- Task statement: When the listing below reaches the line that has "row order: Medicaid", start reproducing exactly; stop after the line that has "filter: Medicare ID (CCN) <= 145381 -> none", and drop the pictures.

- Data for analysis:
*** Begin section ***
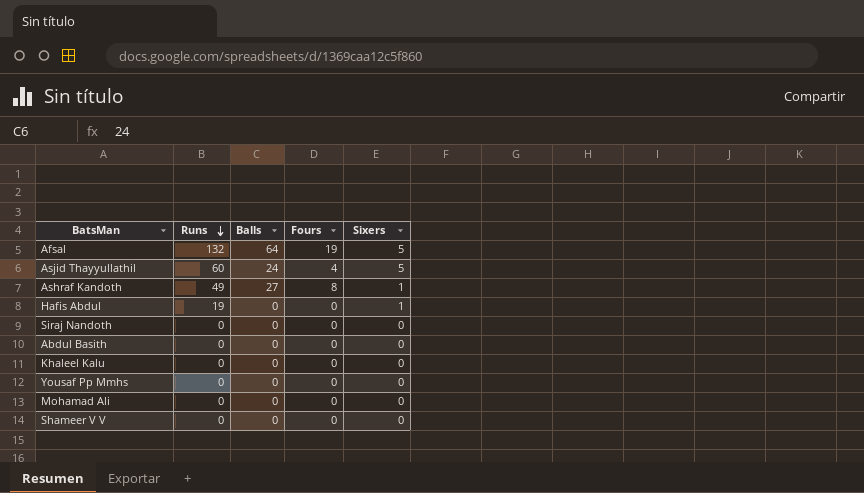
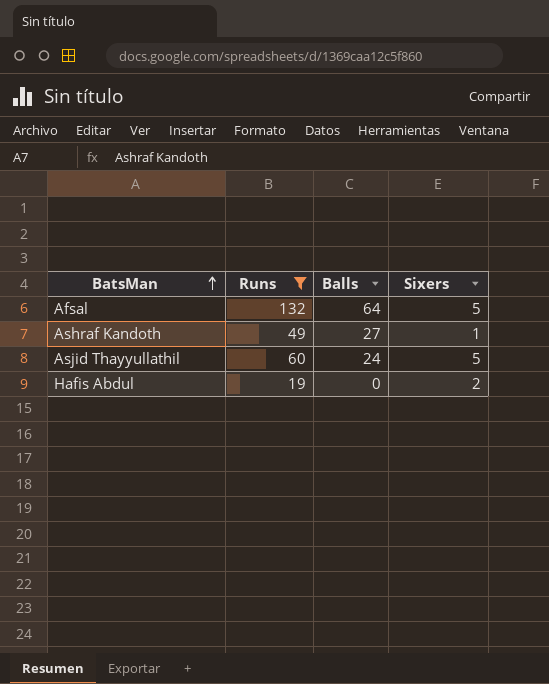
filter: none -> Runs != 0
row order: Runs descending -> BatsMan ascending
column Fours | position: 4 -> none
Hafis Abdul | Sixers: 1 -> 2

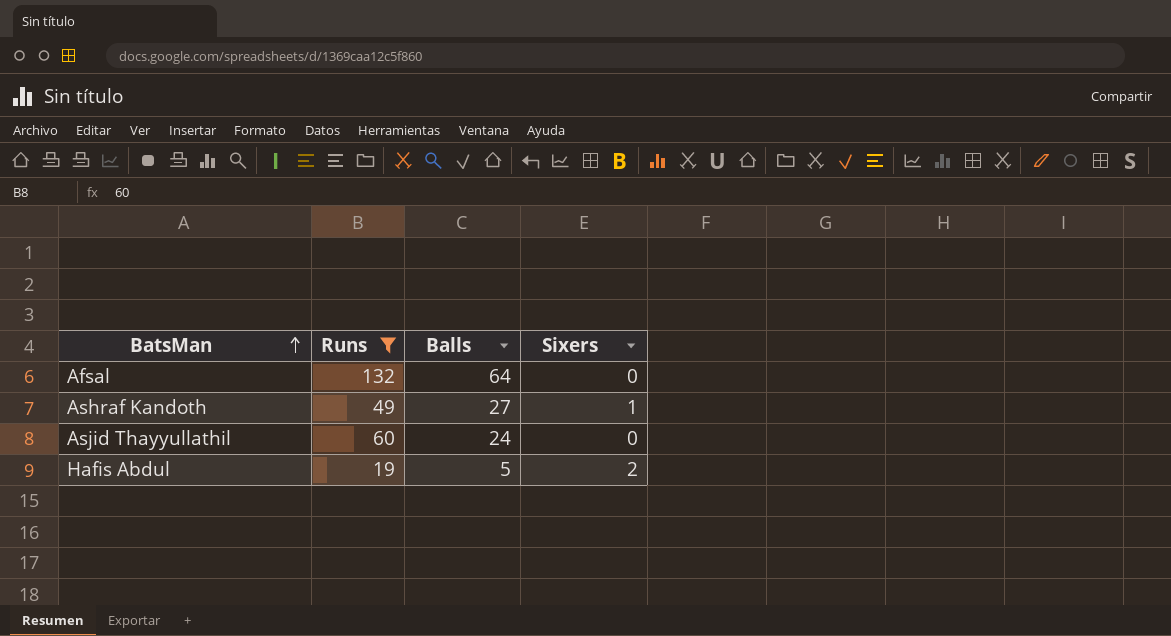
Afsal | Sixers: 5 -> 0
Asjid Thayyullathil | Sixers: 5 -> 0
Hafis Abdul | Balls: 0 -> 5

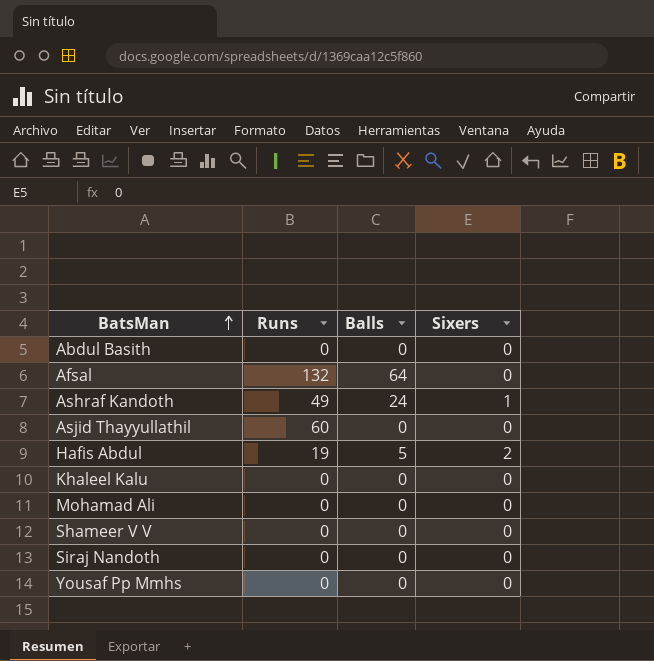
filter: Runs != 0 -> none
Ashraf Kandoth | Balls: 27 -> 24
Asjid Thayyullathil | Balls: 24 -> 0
*** End section ***
*** Begin section ***
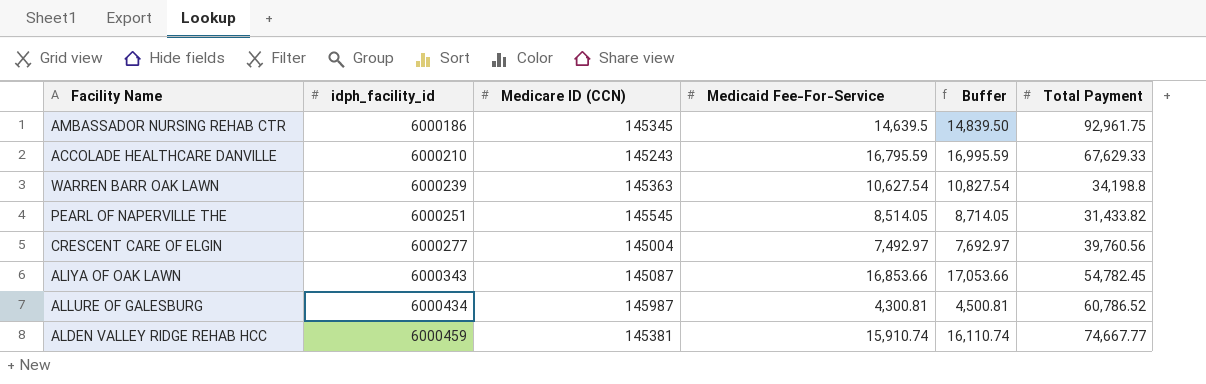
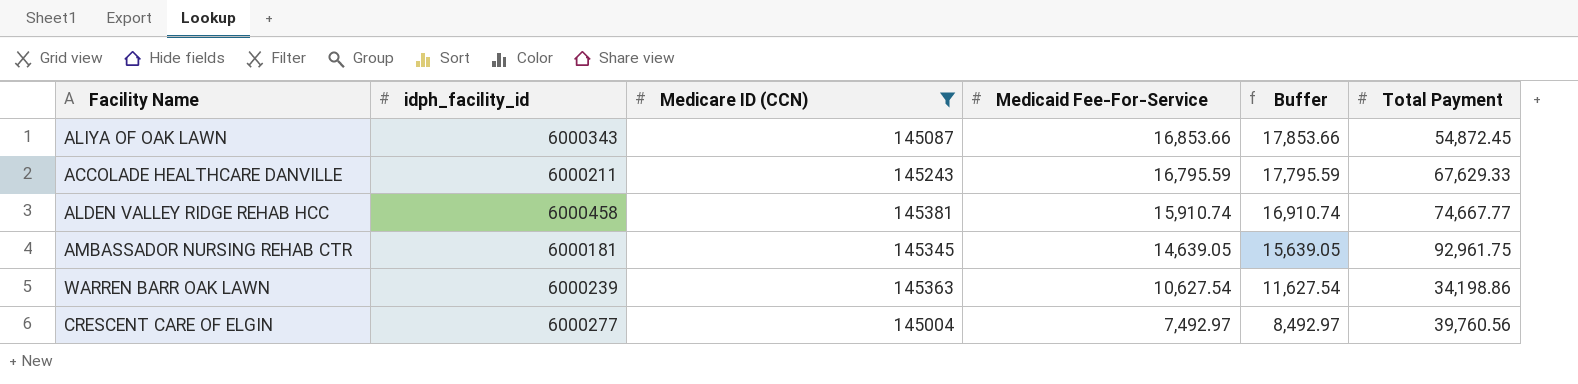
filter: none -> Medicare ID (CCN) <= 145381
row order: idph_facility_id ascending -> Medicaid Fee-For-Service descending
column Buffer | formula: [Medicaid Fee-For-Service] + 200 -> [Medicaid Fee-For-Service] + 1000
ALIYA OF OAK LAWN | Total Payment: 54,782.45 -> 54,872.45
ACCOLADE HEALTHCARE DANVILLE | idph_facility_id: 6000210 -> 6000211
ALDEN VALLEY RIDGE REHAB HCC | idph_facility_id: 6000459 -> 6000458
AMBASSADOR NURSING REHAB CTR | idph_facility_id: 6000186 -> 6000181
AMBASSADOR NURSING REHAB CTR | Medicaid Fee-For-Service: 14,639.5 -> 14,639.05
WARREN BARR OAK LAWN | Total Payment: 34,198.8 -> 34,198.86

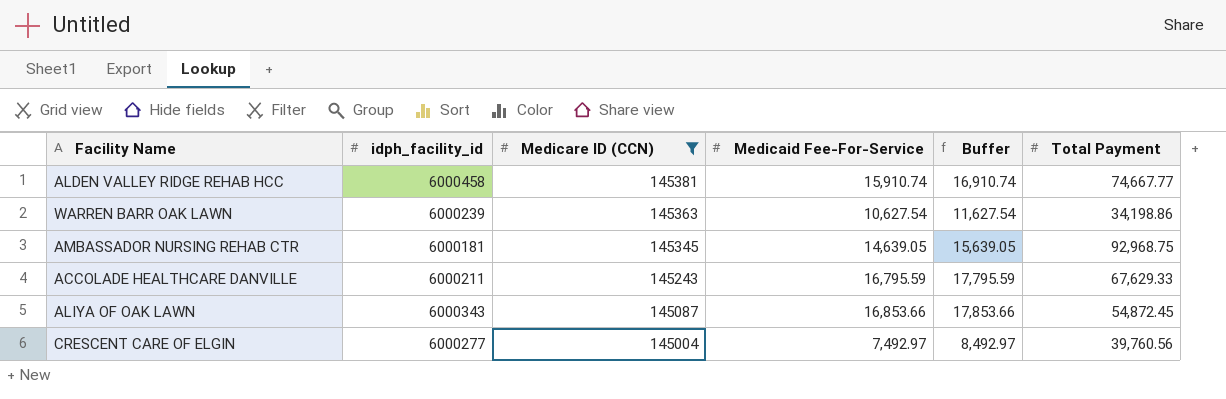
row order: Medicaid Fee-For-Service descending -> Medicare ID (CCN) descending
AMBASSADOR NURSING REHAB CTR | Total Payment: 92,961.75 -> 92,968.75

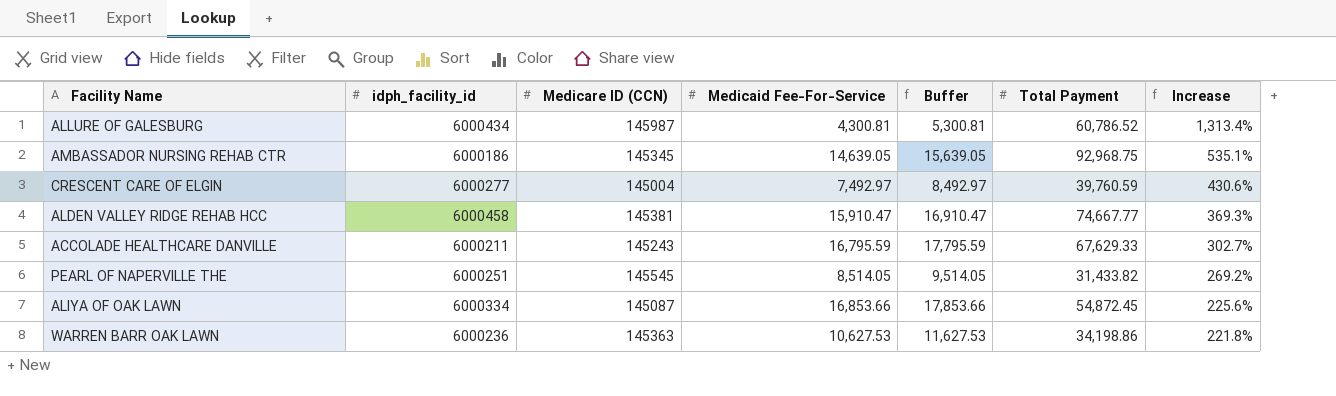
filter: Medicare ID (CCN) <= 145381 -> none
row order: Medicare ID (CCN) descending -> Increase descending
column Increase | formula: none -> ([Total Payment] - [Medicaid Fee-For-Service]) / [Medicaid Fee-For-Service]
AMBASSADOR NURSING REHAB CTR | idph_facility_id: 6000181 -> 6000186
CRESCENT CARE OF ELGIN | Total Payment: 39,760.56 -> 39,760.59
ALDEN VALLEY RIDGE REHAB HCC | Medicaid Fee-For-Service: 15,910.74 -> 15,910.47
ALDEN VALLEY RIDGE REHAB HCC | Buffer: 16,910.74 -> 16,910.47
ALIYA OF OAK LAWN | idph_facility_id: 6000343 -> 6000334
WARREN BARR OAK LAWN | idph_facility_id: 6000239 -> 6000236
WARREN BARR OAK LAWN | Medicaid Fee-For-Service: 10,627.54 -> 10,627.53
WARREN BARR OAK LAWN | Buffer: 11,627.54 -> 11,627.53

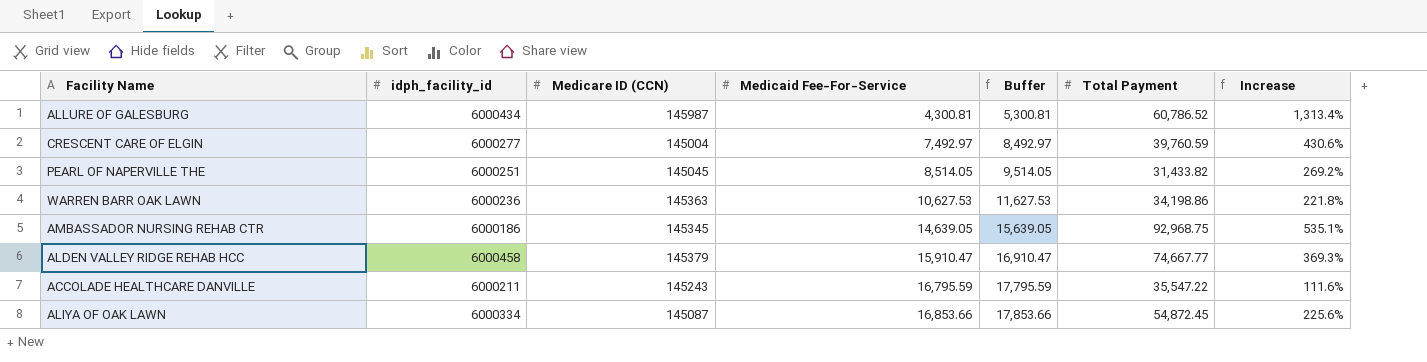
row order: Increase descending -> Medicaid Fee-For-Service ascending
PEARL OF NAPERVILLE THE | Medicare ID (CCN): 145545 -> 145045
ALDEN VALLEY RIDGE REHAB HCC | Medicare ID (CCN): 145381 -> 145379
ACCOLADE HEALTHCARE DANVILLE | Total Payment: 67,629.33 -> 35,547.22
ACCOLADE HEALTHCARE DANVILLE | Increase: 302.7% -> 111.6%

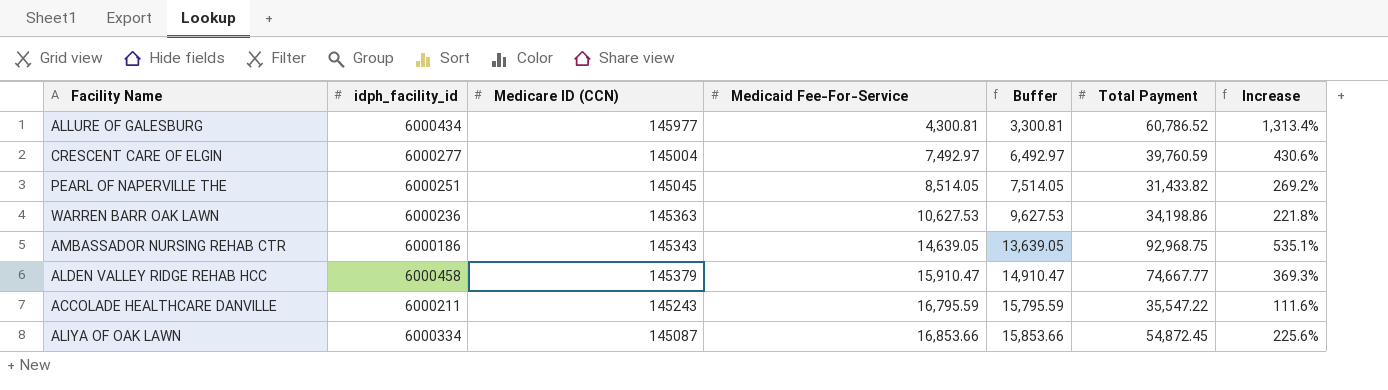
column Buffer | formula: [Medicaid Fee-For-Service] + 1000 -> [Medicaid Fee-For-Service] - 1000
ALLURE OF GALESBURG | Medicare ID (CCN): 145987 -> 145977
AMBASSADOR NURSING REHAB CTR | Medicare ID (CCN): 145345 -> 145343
*** End section ***
- Solution for this problem:
row order: Medicaid Fee-For-Service descending -> Medicare ID (CCN) descending
AMBASSADOR NURSING REHAB CTR | Total Payment: 92,961.75 -> 92,968.75

filter: Medicare ID (CCN) <= 145381 -> none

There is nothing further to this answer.